Stenkullen GoIK
- Full name: Stenkullens Gymnastik och Idrottsklubb
- Founded: 1926
- Ground: Stenkullens IP Stenkullen Sweden
- Chairman: Ove Nilsson
- Head coach: Markus Engelbertsen
- Coach: Bernt Ahlenius
- League: Division 4 Göteborg A
| Home colours | Away colours |

= Stenkullens GoIK =

Swedish football club

Stenkullens GoIK is a Swedish football club located in Stenkullen.

==Background==
Stenkullens GoIK currently plays in Division 4 Göteborg A which is the sixth tier of Swedish football. They play their home matches at the Stenkullen IP in Stenkullen.

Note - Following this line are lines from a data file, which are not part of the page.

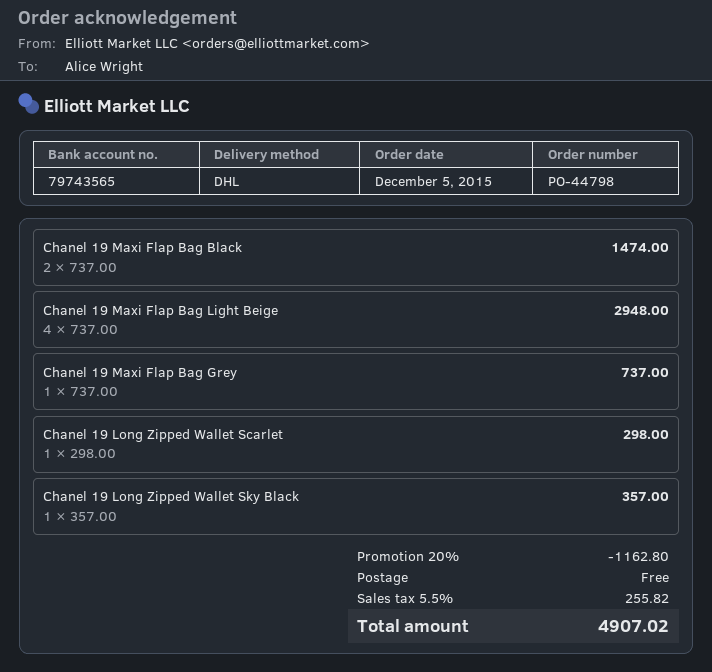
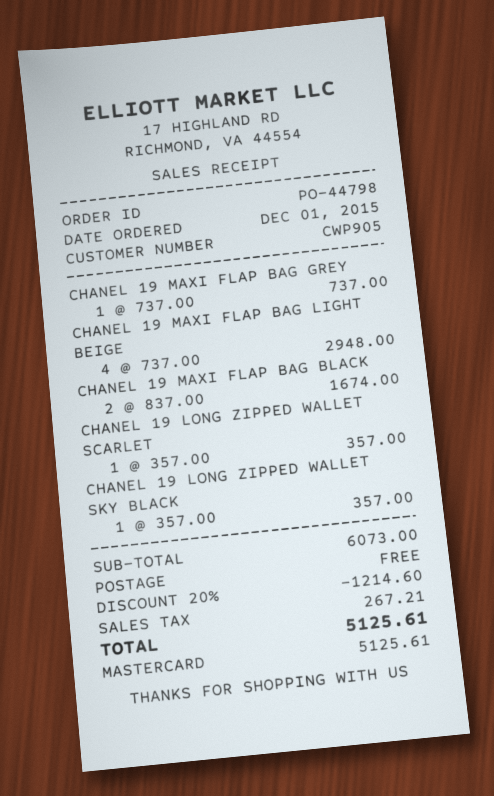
order date: 2015-12-05 -> 2015-12-01
Chanel 19 Maxi Flap Bag Black: 2 x 737.00 = 1474.00 -> 2 x 837.00 = 1674.00
Chanel 19 Long Zipped Wallet Scarlet: 1 x 298.00 = 298.00 -> 1 x 357.00 = 357.00
discount: 20% = 1162.80 -> 20% = 1214.60
tax: 255.82 -> 267.21
total: 4907.02 -> 5125.61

The club is affiliated to Göteborgs Fotbollförbund.

The women's soccer team was started in 1970, and played six seasons in the Swedish top division between 1979 and 1986. and won the district championship in 1979 and 1981.

Monika Jacobsson scored 236 goals for the women's team between 1973 and 1975, and played for the Swedish national team. Goalkeeper Sabine Piltorp also played for Sweden, however that occurred when her club team was Jitex BK.

==Season to season==

| Season | Level | Division | Section | Position | Movements |
|---|---|---|---|---|---|
| 2006* | Tier 8 | Division 6 | Göteborg A | 3rd |  |
| 2007 | Tier 8 | Division 6 | Göteborg A | 6th |  |
| 2008 | Tier 8 | Division 6 | Göteborg A | 2nd | Promoted |
| 2009 | Tier 7 | Division 5 | Göteborg A | 8th |  |
| 2010 | Tier 7 | Division 5 | Göteborg A | 2nd | Promoted |
| 2011 | Tier 6 | Division 4 | Göteborg A | 3rd |  |
| 2012 | Tier 6 | Division 4 | Göteborg A | 10th |  |

- League restructuring in 2006 resulted in a new division being created at Tier 3 and subsequent divisions dropping a level.